The Secret Algorithms That Control Money and Information

Frank Pasquale author

Format:Paperback

Publisher:Harvard University Press

Published:29th Aug '16

Should be back in stock very soon

The Black Box Society cover

Every day, corporations are connecting the dots about our personal behavior—silently scrutinizing clues left behind by our work habits and Internet use. The data compiled and portraits created are incredibly detailed, to the point of being invasive. But who connects the dots about what firms are doing with this information? The Black Box Society argues that we all need to be able to do so—and to set limits on how big data affects our lives.
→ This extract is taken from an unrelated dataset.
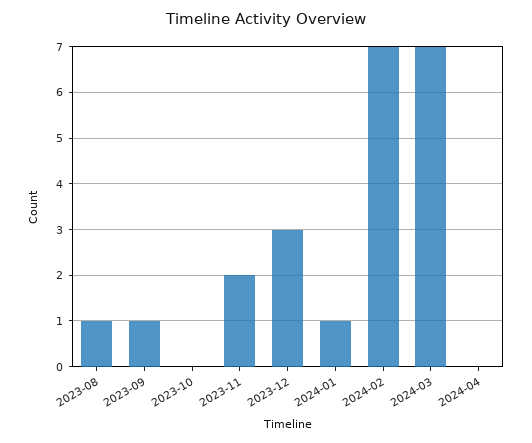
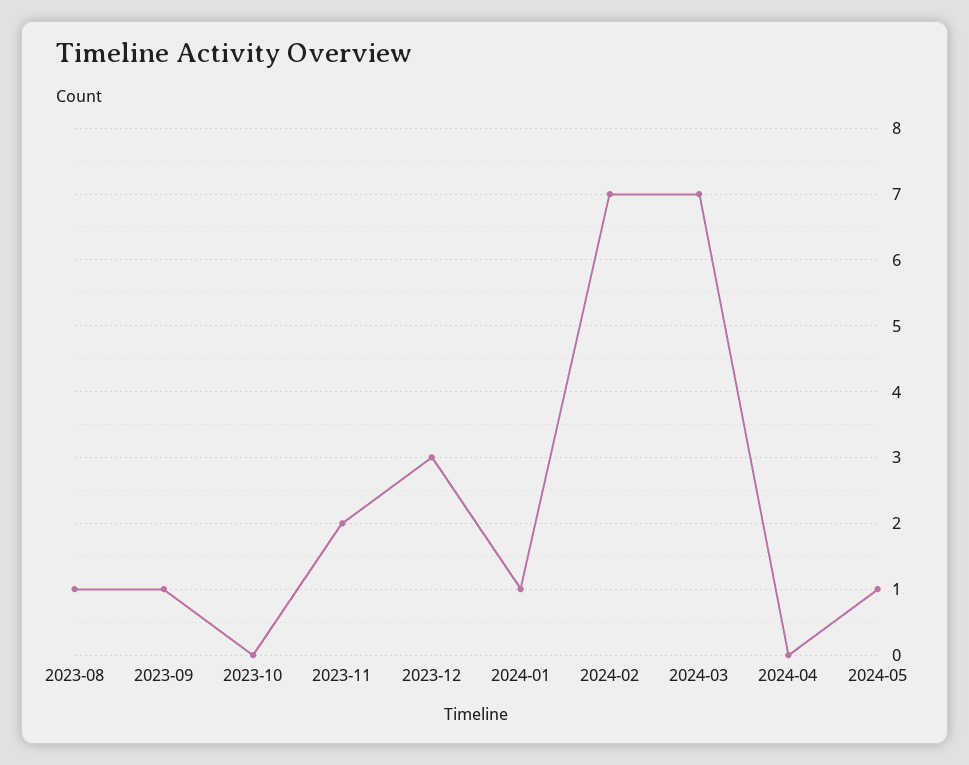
2024-05: none -> 1

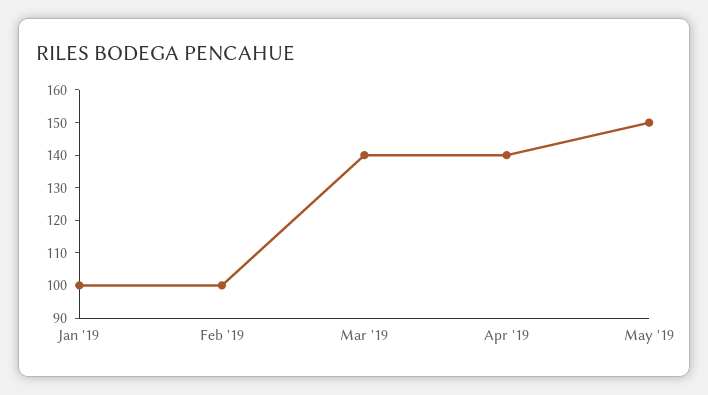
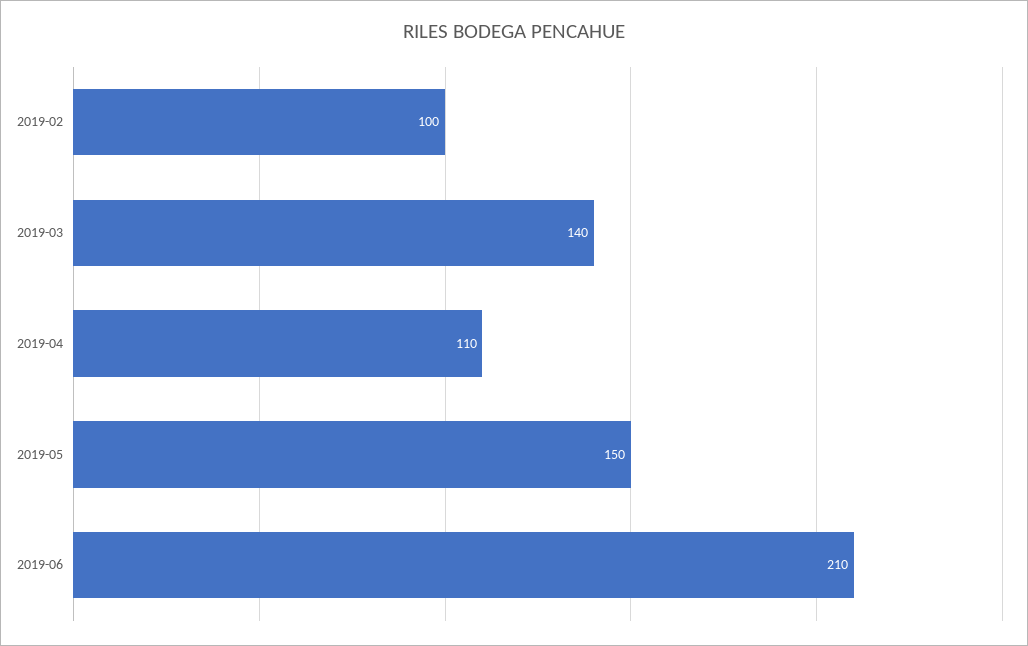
Jan '19: 100 -> none
Apr '19: 140 -> 110
2019-06: none -> 210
Hidden algorithms can make (or ruin) reputations, decide the destiny of entrepreneurs, or even devastate an entire economy. Shrouded in secrecy and complexity, decisions at major Silicon Valley and Wall Street firms were long assumed to be neutral and technical. But leaks, whistleblowers, and legal disputes have shed new light on automated judgment. Self-serving and reckless behavior is surprisingly common, and easy to hide in code protected by legal and real secrecy. Even after billions of dollars of fines have been levied, underfunded regulators may have only scratched the surface of this troubling behavior.

Frank Pasquale exposes how powerful interests abuse secrecy for profit and explains ways to rein them in. Demanding transparency is only the first step. An intelligible society would assure that key decisions of its most important firms are fair, nondiscriminatory, and open to criticism. Silicon Valley and Wall Street need to accept as much accountability as they impose on others.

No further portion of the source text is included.